■ **Instructions to follow**: Would you output the listing exactly, with every image omitted?

■ **Records for processing**:
++++++++++++++++++++
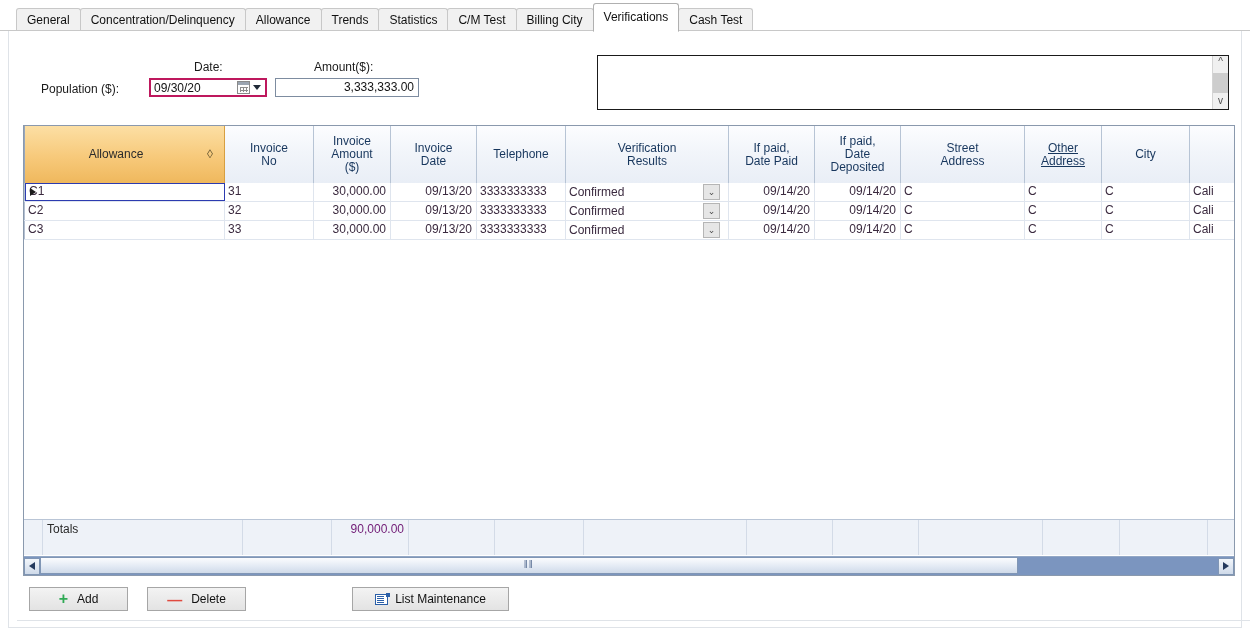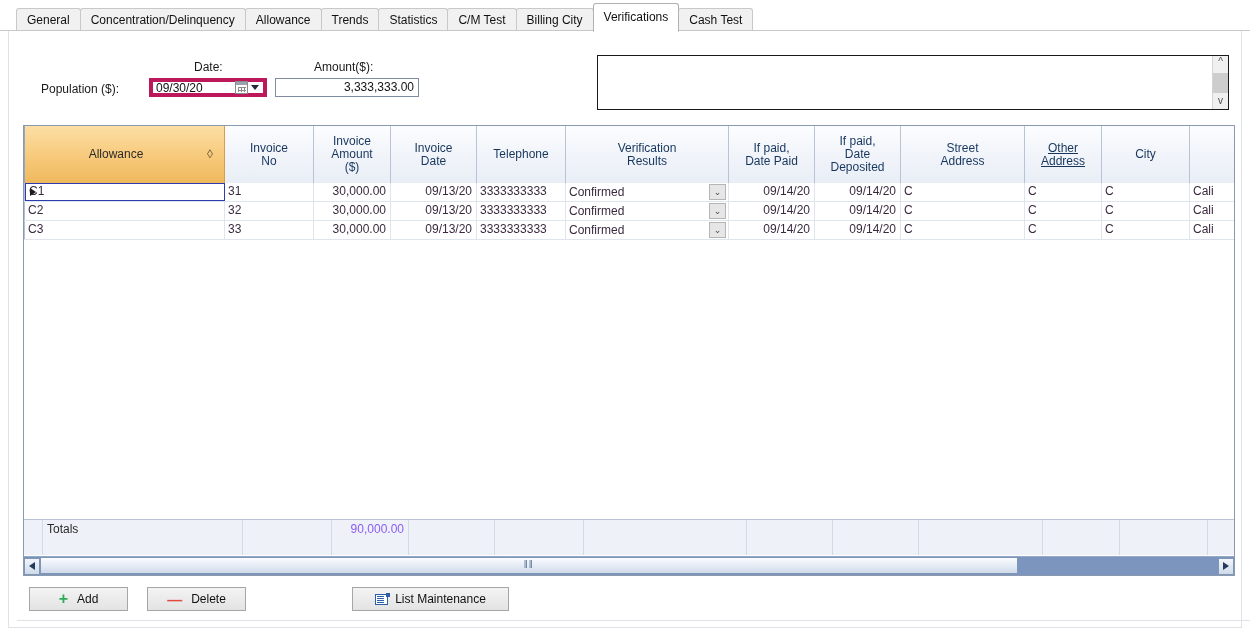--- a/index.html
+++ b/index.html
@@ -57,21 +57,21 @@
     border-bottom:1px solid #c7d2e0;
     font-size:12px;color:#243a56;
     padding-left:8px;line-height:17px;box-sizing:border-box;
   }
   .lbl-date{position:absolute;left:171px;top:25px;font-size:12px;color:#1a1a1a;}
   .lbl-amount{position:absolute;left:291px;top:25px;font-size:12px;color:#1a1a1a;}
   .lbl-pop{position:absolute;left:18px;top:47px;font-size:12px;color:#1a1a1a;}
 
   .datefield{
     position:absolute;left:126px;top:43px;width:118px;height:19px;
-    border:4px solid #be185d;background:#fff;box-sizing:border-box;
+    border:2px solid #be185d;background:#fff;box-sizing:border-box;
     display:flex;align-items:center;
   }
   .datefield .dtext{flex:1;padding-left:3px;font-size:12px;color:#111;}
   .dt-cal{
     width:13px;height:13px;margin-right:1px;border:1px solid #8a8a8a;background:#fdfdfd;
     position:relative;box-sizing:border-box;
   }
   .dt-cal:before{content:"";position:absolute;left:0;top:0;right:0;height:3px;background:#9aa4b0;}
   .dt-cal:after{
     content:"";position:absolute;left:2px;top:5px;width:8px;height:5px;
@@ -167,40 +167,40 @@
   }
   .gc{
     border-right:1px solid #dfe5ee;box-sizing:border-box;
     font-size:12px;color:#3b2a3f;line-height:17px;padding:0 3px;
     white-space:nowrap;overflow:hidden;
   }
   .gc.num{text-align:right;padding-right:4px;}
   .gc.editing{
     border:1px solid #2c3bb0;background:#fff;line-height:15px;
   }
-  .gc.combo{display:flex;align-items:center;padding-right:2px;}
+  .gc.combo{display:flex;align-items:center;padding-right:8px;}
   .gc.combo .ctext{flex:1;overflow:hidden;}
   .combobtn{
     width:17px;height:16px;background:#e6e6e6;border:1px solid #b5b5b5;
     box-sizing:border-box;display:flex;align-items:center;justify-content:center;
     font-size:9px;color:#4a4a4a;line-height:1;
   }
   .gridblank{background:#ffffff;}
 
   
   .gtotals{
     position:absolute;left:0;bottom:20px;width:100%;height:36px;display:flex;
     background:#eef2f8;border-top:1px solid #b9c5d6;box-sizing:border-box;
   }
   .gtotals .tc{
     border-right:1px solid #d3dbe7;box-sizing:border-box;
     font-size:12px;color:#2a2a2a;line-height:18px;padding:0 4px;
     white-space:nowrap;overflow:hidden;
   }
-  .gtotals .tc.num{text-align:right;color:#8b5cf6;}
+  .gtotals .tc.num{text-align:right;color:#701a75;}
 
   
   .hsb{
     position:absolute;left:0;bottom:0;width:100%;height:19px;
     background:#7b95bf;display:flex;align-items:center;box-sizing:border-box;
     border-top:1px solid #93a8c6;
   }
   .hsb .sbtn{
     width:16px;height:17px;flex:none;
     background:linear-gradient(to bottom,#f2f6fb,#cfdae9);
++++++++++++++++++++
■ **Your solution**:
--- a/index.html
+++ b/index.html
@@ -57,21 +57,21 @@
     border-bottom:1px solid #c7d2e0;
     font-size:12px;color:#243a56;
     padding-left:8px;line-height:17px;box-sizing:border-box;
   }
   .lbl-date{position:absolute;left:171px;top:25px;font-size:12px;color:#1a1a1a;}
   .lbl-amount{position:absolute;left:291px;top:25px;font-size:12px;color:#1a1a1a;}
   .lbl-pop{position:absolute;left:18px;top:47px;font-size:12px;color:#1a1a1a;}
 
   .datefield{
     position:absolute;left:126px;top:43px;width:118px;height:19px;
-    border:4px solid #be185d;background:#fff;box-sizing:border-box;
+    border:2px solid #be185d;background:#fff;box-sizing:border-box;
     display:flex;align-items:center;
   }
   .datefield .dtext{flex:1;padding-left:3px;font-size:12px;color:#111;}
   .dt-cal{
     width:13px;height:13px;margin-right:1px;border:1px solid #8a8a8a;background:#fdfdfd;
     position:relative;box-sizing:border-box;
   }
   .dt-cal:before{content:"";position:absolute;left:0;top:0;right:0;height:3px;background:#9aa4b0;}
   .dt-cal:after{
     content:"";position:absolute;left:2px;top:5px;width:8px;height:5px;
@@ -167,40 +167,40 @@
   }
   .gc{
     border-right:1px solid #dfe5ee;box-sizing:border-box;
     font-size:12px;color:#3b2a3f;line-height:17px;padding:0 3px;
     white-space:nowrap;overflow:hidden;
   }
   .gc.num{text-align:right;padding-right:4px;}
   .gc.editing{
     border:1px solid #2c3bb0;background:#fff;line-height:15px;
   }
-  .gc.combo{display:flex;align-items:center;padding-right:2px;}
+  .gc.combo{display:flex;align-items:center;padding-right:8px;}
   .gc.combo .ctext{flex:1;overflow:hidden;}
   .combobtn{
     width:17px;height:16px;background:#e6e6e6;border:1px solid #b5b5b5;
     box-sizing:border-box;display:flex;align-items:center;justify-content:center;
     font-size:9px;color:#4a4a4a;line-height:1;
   }
   .gridblank{background:#ffffff;}
 
   
   .gtotals{
     position:absolute;left:0;bottom:20px;width:100%;height:36px;display:flex;
     background:#eef2f8;border-top:1px solid #b9c5d6;box-sizing:border-box;
   }
   .gtotals .tc{
     border-right:1px solid #d3dbe7;box-sizing:border-box;
     font-size:12px;color:#2a2a2a;line-height:18px;padding:0 4px;
     white-space:nowrap;overflow:hidden;
   }
-  .gtotals .tc.num{text-align:right;color:#8b5cf6;}
+  .gtotals .tc.num{text-align:right;color:#701a75;}
 
   
   .hsb{
     position:absolute;left:0;bottom:0;width:100%;height:19px;
     background:#7b95bf;display:flex;align-items:center;box-sizing:border-box;
     border-top:1px solid #93a8c6;
   }
   .hsb .sbtn{
     width:16px;height:17px;flex:none;
     background:linear-gradient(to bottom,#f2f6fb,#cfdae9);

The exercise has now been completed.